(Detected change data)
☆ ☆ ☆

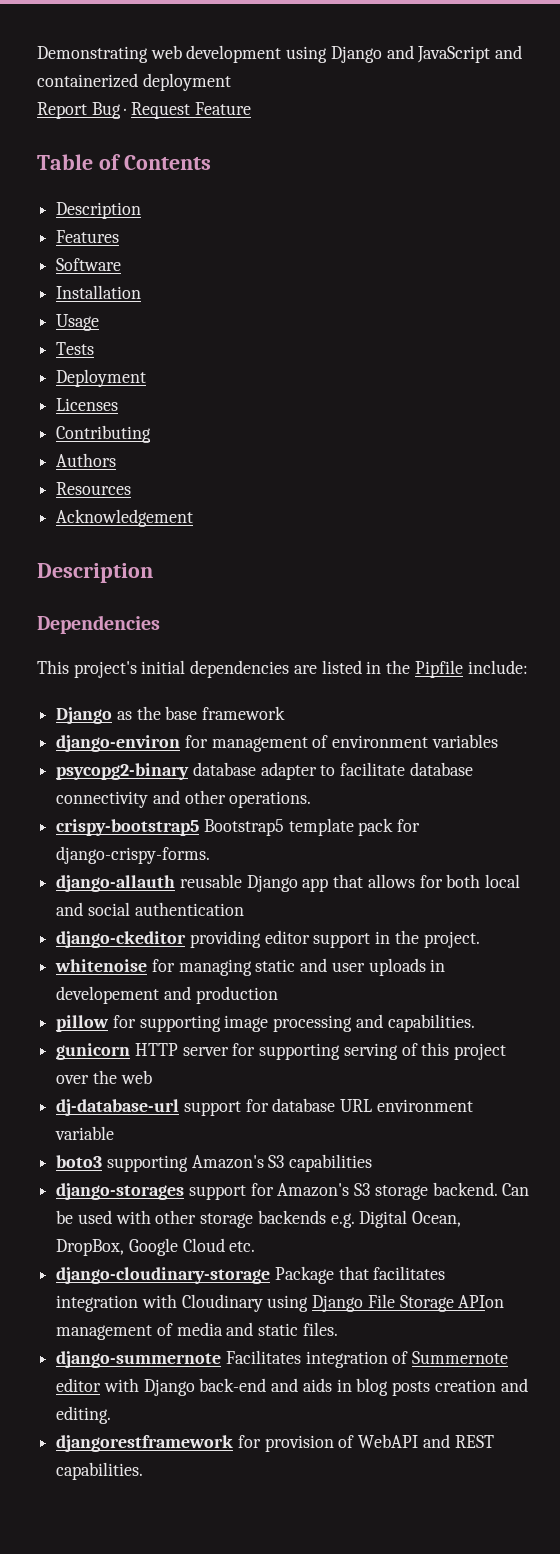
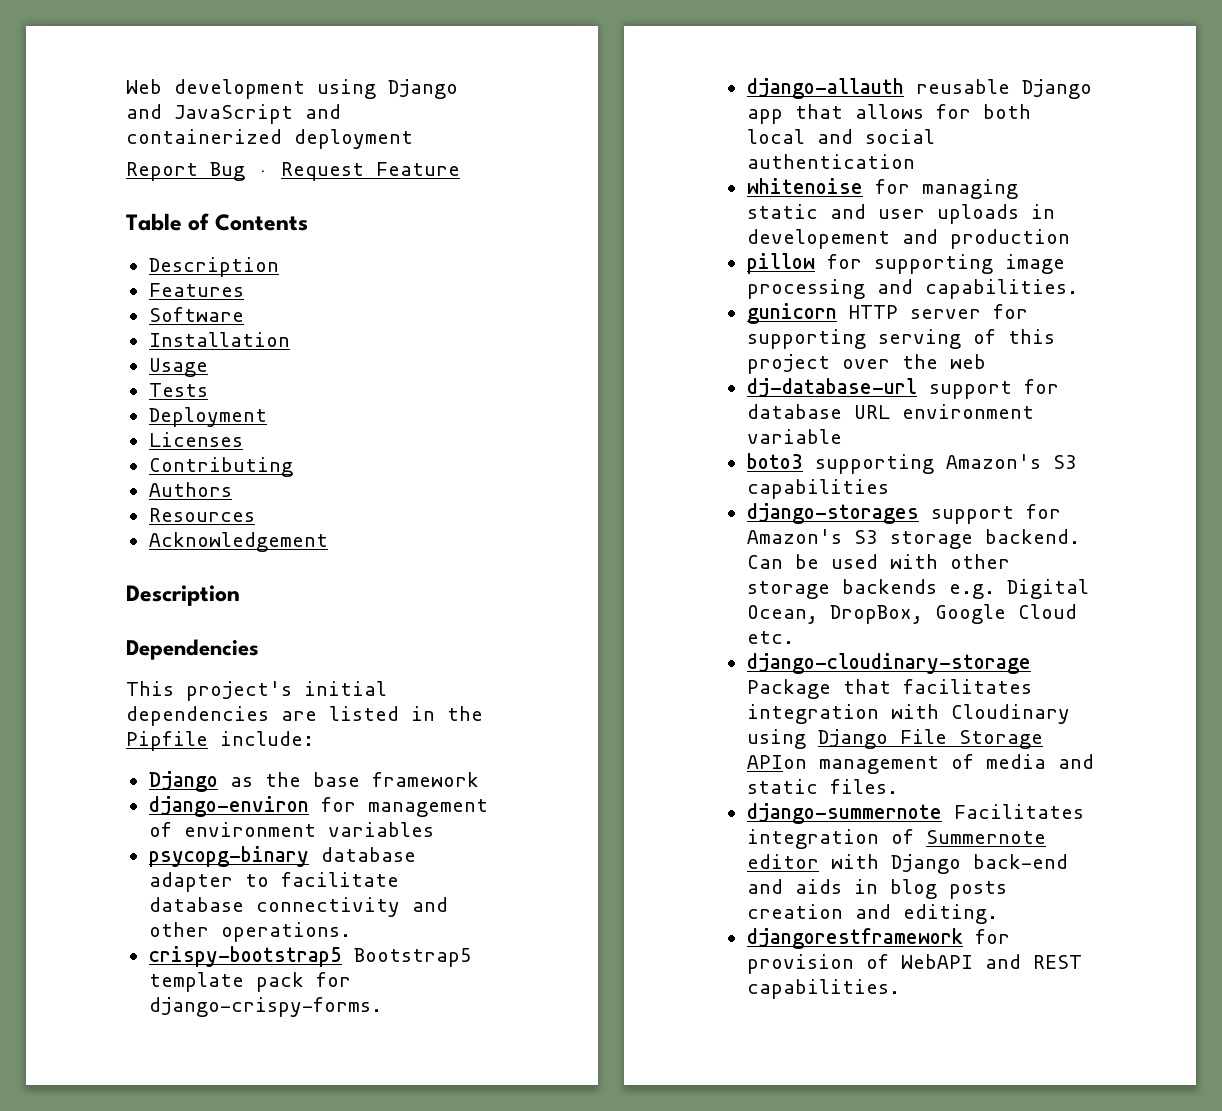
- Demonstrating web development using Django and JavaScript and containerized deployment
+ Web development using Django and JavaScript and containerized deployment
- psycopg2-binary database adapter to facilitate database connectivity and other operations.
+ psycopg-binary database adapter to facilitate database connectivity and other operations.
- django-ckeditor providing editor support in the project.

☆ ☆ ☆

Nothing should appear in the output except the lines from the one with "psycopg-binary database adapter" through the end of the records above, copied exactly.

> [Answer space]
+ psycopg-binary database adapter to facilitate database connectivity and other operations.
- django-ckeditor providing editor support in the project.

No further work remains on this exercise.